Towards the end of the night, CB 14 voted on the motion to request the DOT remove the bicycle lane, and instead put commercial parking for loading and unloading only. The motion carried unanimously with just one abstention. After which, Gaska quipped, “You go to DOT with a problem, they say, bike lanes, speed bumps, or remove parking.”
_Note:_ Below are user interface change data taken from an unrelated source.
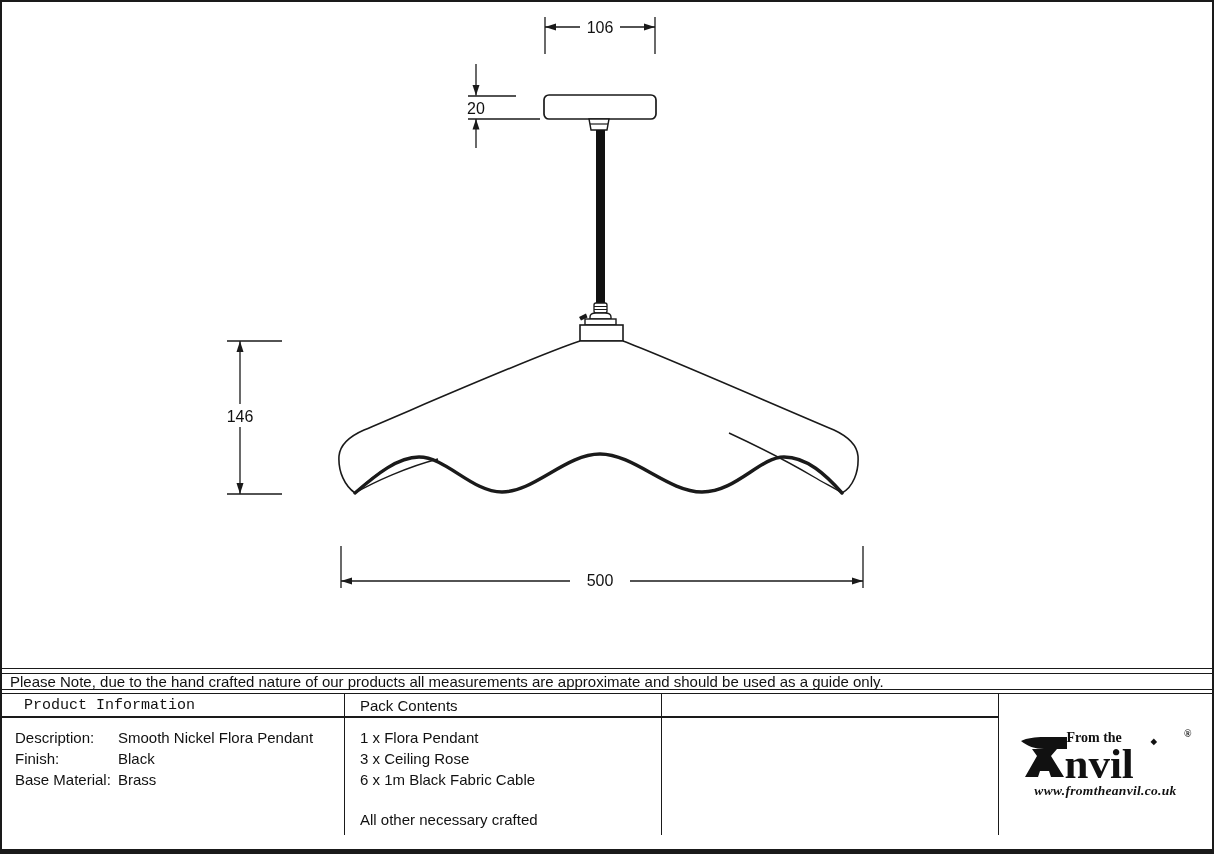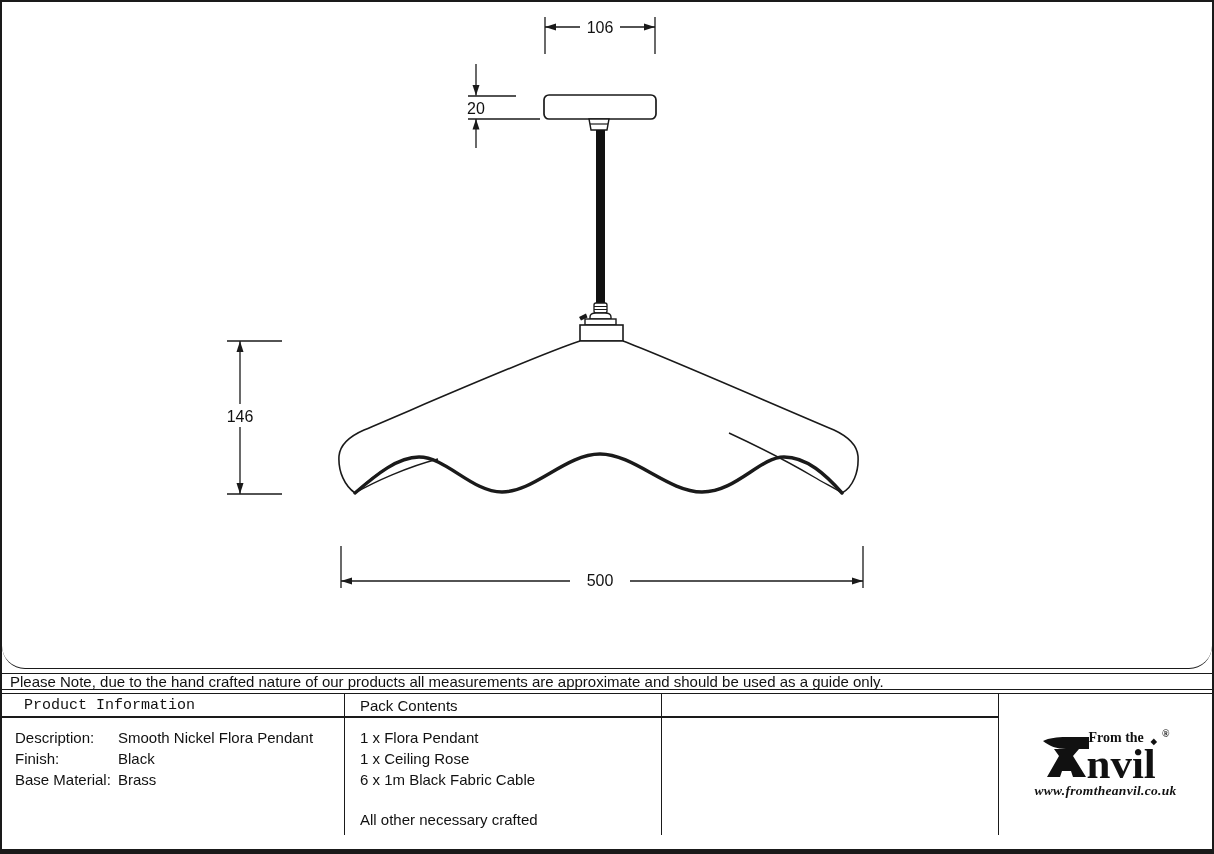--- a/index.html
+++ b/index.html
@@ -8,21 +8,20 @@
     background: #ffffff;
     border: 2px solid #1a1a1a;
     border-bottom-width: 5px;
     font-family: "Liberation Sans", sans-serif;
     color: #111111;
   }
   .drawing-area {
     height: 667px;
     border-bottom: 1.5px solid #1a1a1a;
     position: relative;
-    border-radius: 23px;
   }
   .drawing-area svg { display: block; }
   .dim-text {
     font-family: "Liberation Sans", sans-serif;
     font-size: 16px;
     fill: #111111;
   }
   .notice-row {
     margin-top: 4px;
     height: 17px;
@@ -69,20 +68,21 @@
   .logo-right { display: flex; flex-direction: column; align-items: flex-start; }
   .logo-top-row {
     display: flex;
     align-items: flex-start;
     font-family: "Liberation Serif", serif;
     font-size: 14px;
     font-weight: bold;
     line-height: 14px;
     margin-bottom: 0px;
     margin-left: 2px;
+    gap: 22px;
   }
   .logo-diamond { font-size: 8px; margin-left: 7px; margin-top: 4px; }
   .logo-reg { font-size: 10px; margin-left: 5px; margin-top: -4px; }
   .logo-nvil {
     font-family: "Liberation Serif", serif;
     font-size: 43px;
     font-weight: bold;
     line-height: 30px;
     letter-spacing: 0px;
   }
@@ -208,21 +208,21 @@
       <span class="pi-value">Black</span>
     </div>
     <div class="pi-row">
       <span class="pi-label">Base Material:</span>
       <span class="pi-value">Brass</span>
     </div>
   </div>
 
   <div class="cell body-cell pack-cell">
     <div class="pack-item">1 x Flora Pendant</div>
-    <div class="pack-item">1 x Ceiling Rose</div>
+    <div class="pack-item">3 x Ceiling Rose</div>
     <div class="pack-item">6 x 1m Black Fabric Cable</div>
     <div class="pack-footer">All other necessary crafted</div>
   </div>
 
   <div class="cell body-cell"></div>
 
   <div class="logo-cell">
     <div class="logo">
       <div class="logo-main">
         <svg class="anvil-glyph" width="48" height="44" viewBox="0 0 48 44">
The rest of public speaking was commandeered by representatives from The Audrey Lorde Project, advocating that the best use of Riis Beach Bay 1, (popularly dubbed, “The People’s Beach) would be to preserve the beach and area for the LGBTQ community. One of the speakers, who came with his young son, stated, “I came to show support for The People’s Beach, a cultural gym for the peninsula, in which our children are free to express their genders and sexuality.” Other opinions expressed include: “I would like to see it protected. I would not like to see it converted to a playground as rumored, because a playground is already in the area,” and “as a trans binary person, this beach has been a crucial location for my community. We need to have seats at the table to decide the beach’s future.”

CB 14 then concluded with a notice that they will be inviting the Army Corps of Engineers to address the erosion happening at Beach 149th Street, due to the rock jetty, which needs more work.